DESCRIPTION OF THE TASK:
Write out once more the lines running from the top of the entries below to the line with "Buffet Dinner 1: 2 for 120.00 -> 1 for 60.00", both ends included.

THE DATA:
──────

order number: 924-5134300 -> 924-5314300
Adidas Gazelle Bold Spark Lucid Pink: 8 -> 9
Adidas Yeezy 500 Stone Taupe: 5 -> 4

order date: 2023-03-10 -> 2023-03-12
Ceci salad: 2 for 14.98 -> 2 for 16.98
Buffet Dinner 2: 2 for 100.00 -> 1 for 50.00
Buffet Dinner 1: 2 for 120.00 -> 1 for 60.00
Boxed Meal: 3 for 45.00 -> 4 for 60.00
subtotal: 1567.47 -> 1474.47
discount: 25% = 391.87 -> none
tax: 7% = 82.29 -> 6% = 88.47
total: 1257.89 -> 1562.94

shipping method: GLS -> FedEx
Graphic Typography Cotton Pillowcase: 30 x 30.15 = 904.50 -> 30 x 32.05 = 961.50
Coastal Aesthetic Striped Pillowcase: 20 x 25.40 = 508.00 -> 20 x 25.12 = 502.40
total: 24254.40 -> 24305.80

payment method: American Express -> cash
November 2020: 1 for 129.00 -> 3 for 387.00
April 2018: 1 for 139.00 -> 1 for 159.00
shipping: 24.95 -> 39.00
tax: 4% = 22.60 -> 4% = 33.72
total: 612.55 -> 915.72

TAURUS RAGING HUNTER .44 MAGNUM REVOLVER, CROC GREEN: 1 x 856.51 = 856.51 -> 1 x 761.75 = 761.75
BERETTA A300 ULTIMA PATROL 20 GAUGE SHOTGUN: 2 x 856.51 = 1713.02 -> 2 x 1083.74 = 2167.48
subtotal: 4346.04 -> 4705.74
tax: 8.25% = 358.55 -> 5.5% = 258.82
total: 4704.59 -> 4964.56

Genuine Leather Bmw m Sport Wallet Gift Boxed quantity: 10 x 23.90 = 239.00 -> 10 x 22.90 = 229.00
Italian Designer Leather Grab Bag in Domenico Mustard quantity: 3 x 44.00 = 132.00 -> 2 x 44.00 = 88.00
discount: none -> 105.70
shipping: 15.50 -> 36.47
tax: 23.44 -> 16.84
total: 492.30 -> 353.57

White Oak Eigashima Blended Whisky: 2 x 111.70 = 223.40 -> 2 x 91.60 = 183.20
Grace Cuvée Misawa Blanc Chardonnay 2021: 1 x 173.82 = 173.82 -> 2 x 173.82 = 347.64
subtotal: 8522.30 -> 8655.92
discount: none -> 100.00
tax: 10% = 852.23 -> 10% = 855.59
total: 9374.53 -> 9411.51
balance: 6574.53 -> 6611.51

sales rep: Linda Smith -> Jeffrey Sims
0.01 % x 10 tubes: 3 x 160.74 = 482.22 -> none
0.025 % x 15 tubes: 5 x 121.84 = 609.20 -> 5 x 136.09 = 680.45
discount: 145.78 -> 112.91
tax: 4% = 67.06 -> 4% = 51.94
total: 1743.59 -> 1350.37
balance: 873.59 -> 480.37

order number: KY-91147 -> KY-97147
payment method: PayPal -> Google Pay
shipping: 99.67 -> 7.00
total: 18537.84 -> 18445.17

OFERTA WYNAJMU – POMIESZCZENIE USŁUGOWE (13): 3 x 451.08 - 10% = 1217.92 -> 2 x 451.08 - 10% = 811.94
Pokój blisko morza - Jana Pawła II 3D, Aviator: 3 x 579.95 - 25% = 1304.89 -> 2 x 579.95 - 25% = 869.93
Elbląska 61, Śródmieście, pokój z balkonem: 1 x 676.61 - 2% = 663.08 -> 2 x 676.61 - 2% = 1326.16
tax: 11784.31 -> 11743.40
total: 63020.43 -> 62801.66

──────

REPLY TO THE EXERCISE:
order number: 924-5134300 -> 924-5314300
Adidas Gazelle Bold Spark Lucid Pink: 8 -> 9
Adidas Yeezy 500 Stone Taupe: 5 -> 4

order date: 2023-03-10 -> 2023-03-12
Ceci salad: 2 for 14.98 -> 2 for 16.98
Buffet Dinner 2: 2 for 100.00 -> 1 for 50.00
Buffet Dinner 1: 2 for 120.00 -> 1 for 60.00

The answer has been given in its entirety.